Que el protagonista sea un actor ha hecho que me gustara más de lo que vale. Una buena lectura de verano que no tendrá sitio entre los clásicos de la ciencia ficción.

Escuchando: Corazon Rebelde. Osdalgia.


Extracto:[-]

Lo encontré en el estudio, sentado en la tercera fila con las manos unidas en pirámide delante de su rostro, observando con gran concentración lo que parecía ser un ensayo final con vestuario. El escenario estaba repleto de bailarines del coro con lentejuelas, zapateando hasta salírseles el corazón, mientras unas luces deslumbrantes los barrían desde arriba como dedos de ángeles. Hice una pausa para absorber todo aquello. Cuando las luces de la platea se apagan y las del escenario se encienden se crea un nuevo mundo, un mundo donde he pasado la mayor parte de mi vida. Es un truco mágico del que nunca me canso.

Reconocí de inmediato el espectáculo como Trabajando, la versión musical de El despertar de Finnegan que había sido un bombazo en su estreno en el Alameda de King City hacía cincuenta años. Sabía que había sido un bombazo porque yo había estado allí, en el papel de Cromwell. («Val Tiner se entrega con su competencia habitual en una producción más confusa que su material de origen.» — News Nipple.) Desde entonces Trabajando ha desarrollado todo un culto de seguidores. Yo mismo la revisita hacía tan solo diez años, esta vez en el papel protagonista de Humphrey Earwiclcer/Joyce, («Superretorcida. Ni Cristo se aclara. Ese tal Valentine ofrece un tal batiburrillo de actuación que ni él mismo se entera. De todos modos, el espectáculo es colorista. Solo eso.» —Arean Gazette.)

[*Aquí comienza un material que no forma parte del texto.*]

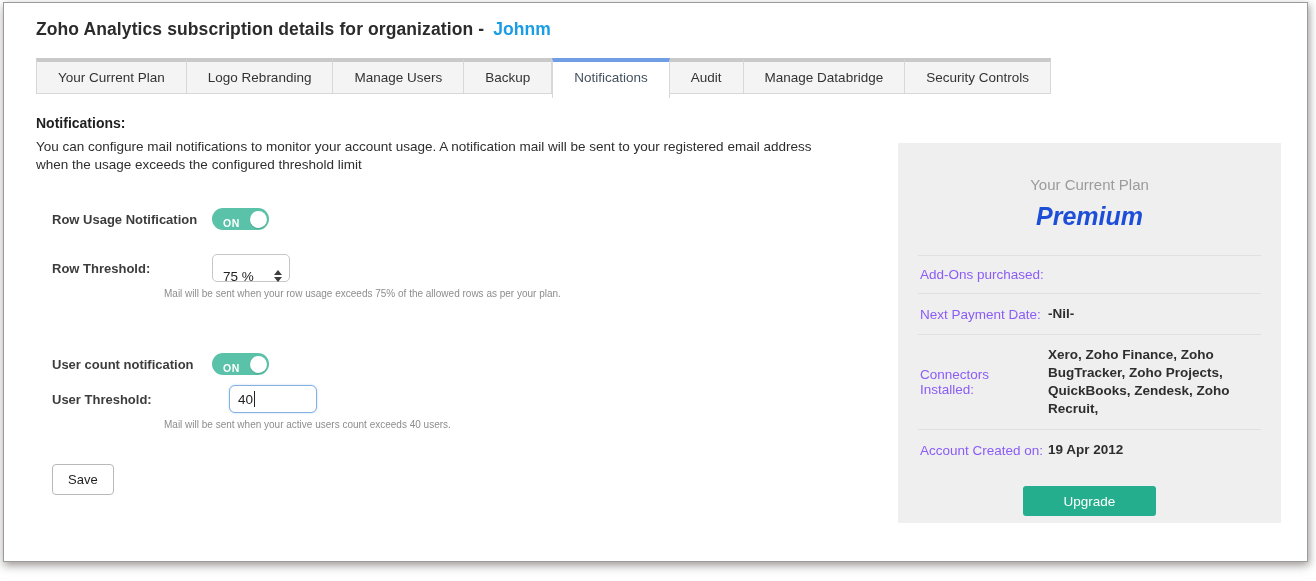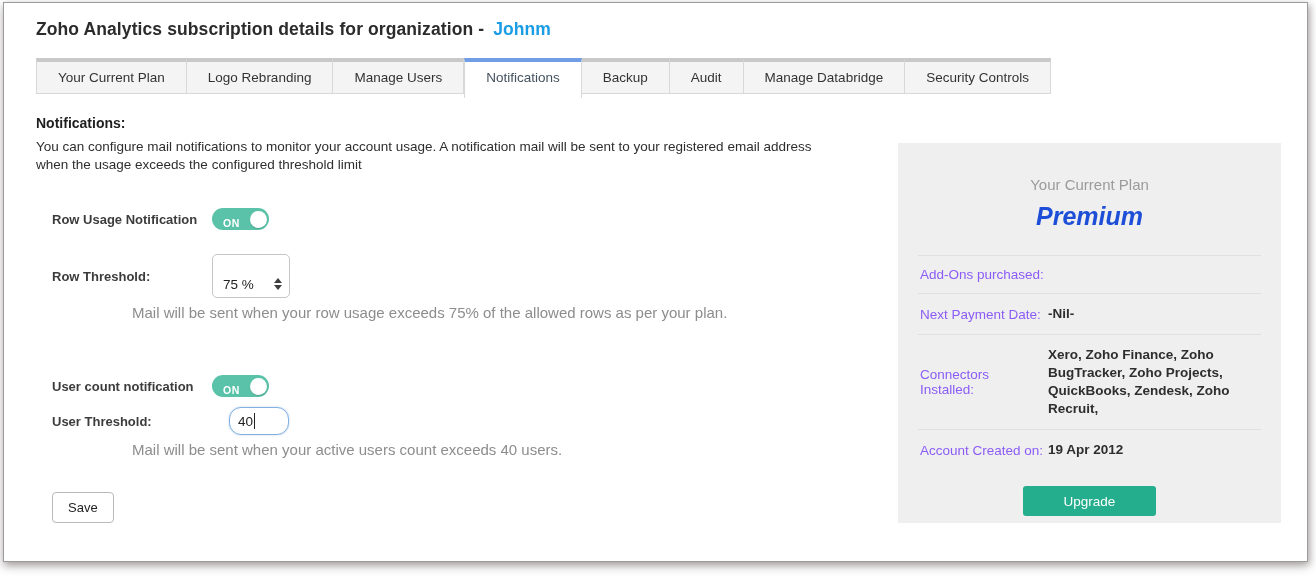"Notifications" div.tab { order: before "Backup" -> after "Backup" }
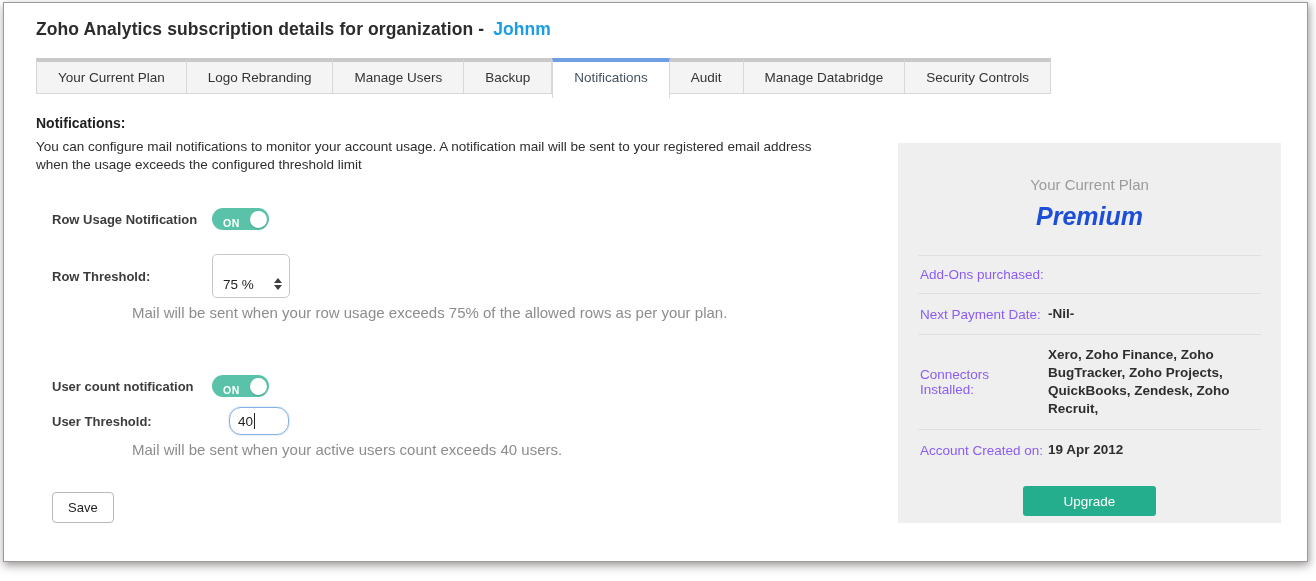"75 %" .fake-select { height: 44px -> 28px }
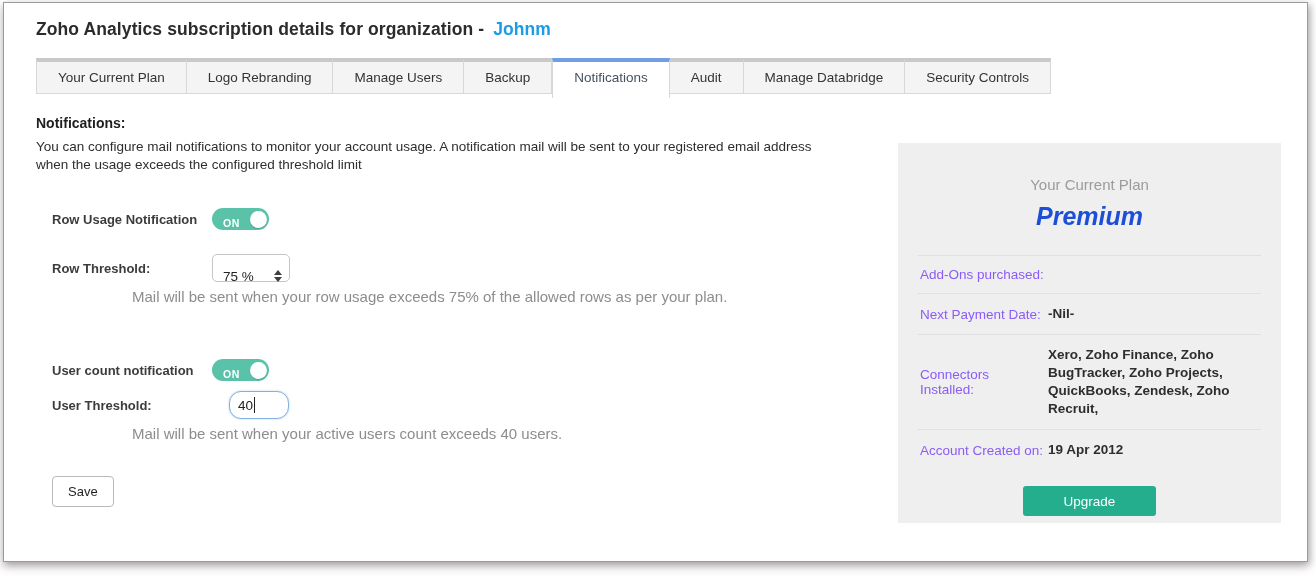"Mail will be sent when" .helper-text { font-size: 15px -> 10px; margin-left: 80px -> 112px }
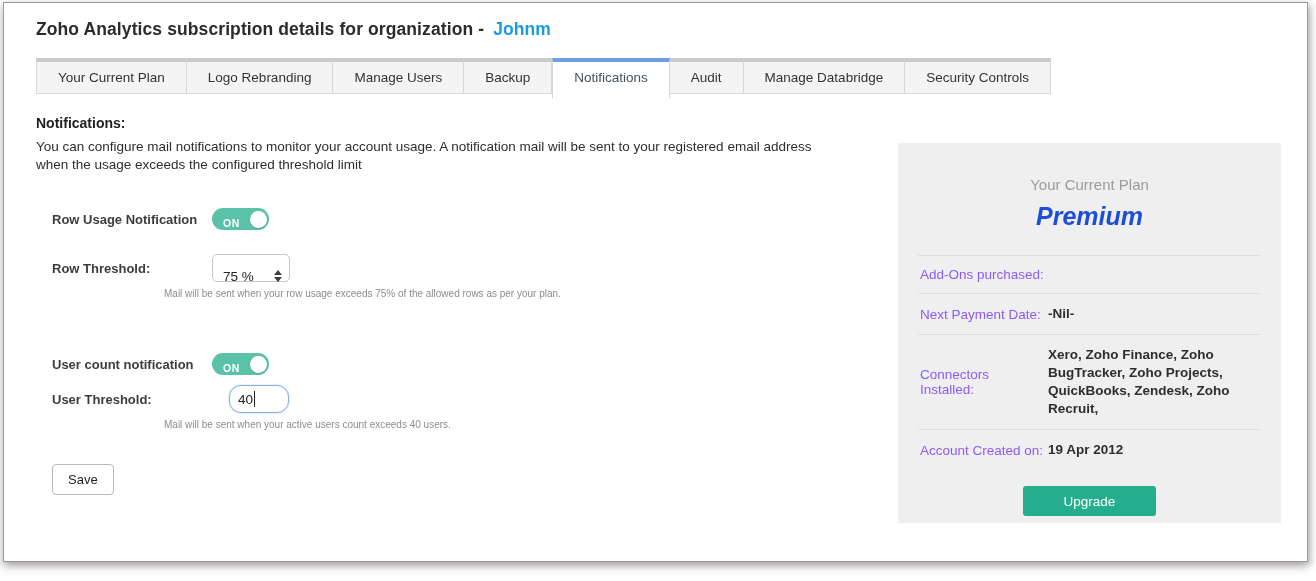"40" .text-input { border-radius: 12px -> 6px; width: 60px -> 88px }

El estudio de Plutón es uno de los teatros cubiertos con el proscenio más grande del sistema. Su aforo es de veinte mil localidades, lo cual significa que los asientos más baratos se

hallan en una zona postal distinta, y lo bastante altos como para que te sangre la nariz. He estado en la última fila, y desde aquel punto parecía que estuvieras viendo Casa de muñecas representada por un circo de pulgas. Desde el escenario, puedes recitar casi todo el soliloquio de Hamlet antes de que el eco de tu voz reverbere el primer «ser o no ser» a tus atentos oídos.

Pero no se preocupen. La platea está rodeada por varios miles de pantallas de televisión, cuyo tamaño va de unas pocas pulgadas a veinte pies. La gente de la parte de atrás ve exactamente el mismo espectáculo que uno recibe desde el centro de la primera fila, y desde una mayor variedad de ángulos de cámara.

No es mi tipo de teatro, en absoluto. Denme un local de tres a cuatrocientas localidades y seré un hombre feliz. Dejen que sean mis propios correosos pulmones los que griten a los espectadores o les hagan inclinarse hacia adelante en medio de un silencio absoluto para captar mis susurradas palabras. Tío Roy me miró cuando me senté al extremo de la fila. Asentí con la cabeza y él sonrió brevemente, luego se puso en pie y empezó a caminar rápidamente de uno a otro lado al borde del foso de la orquesta, señalando a la gente y gritando cosas que no pude oír en medio del tronar de la música. El director frunció el ceño a Roy por encima del hombro, pero por aquel entonces ya debía de haber aprendido que era mejor no protestar. Hundió los hombros y siguió apuñalando el aire con su gran y resplandeciente batuta.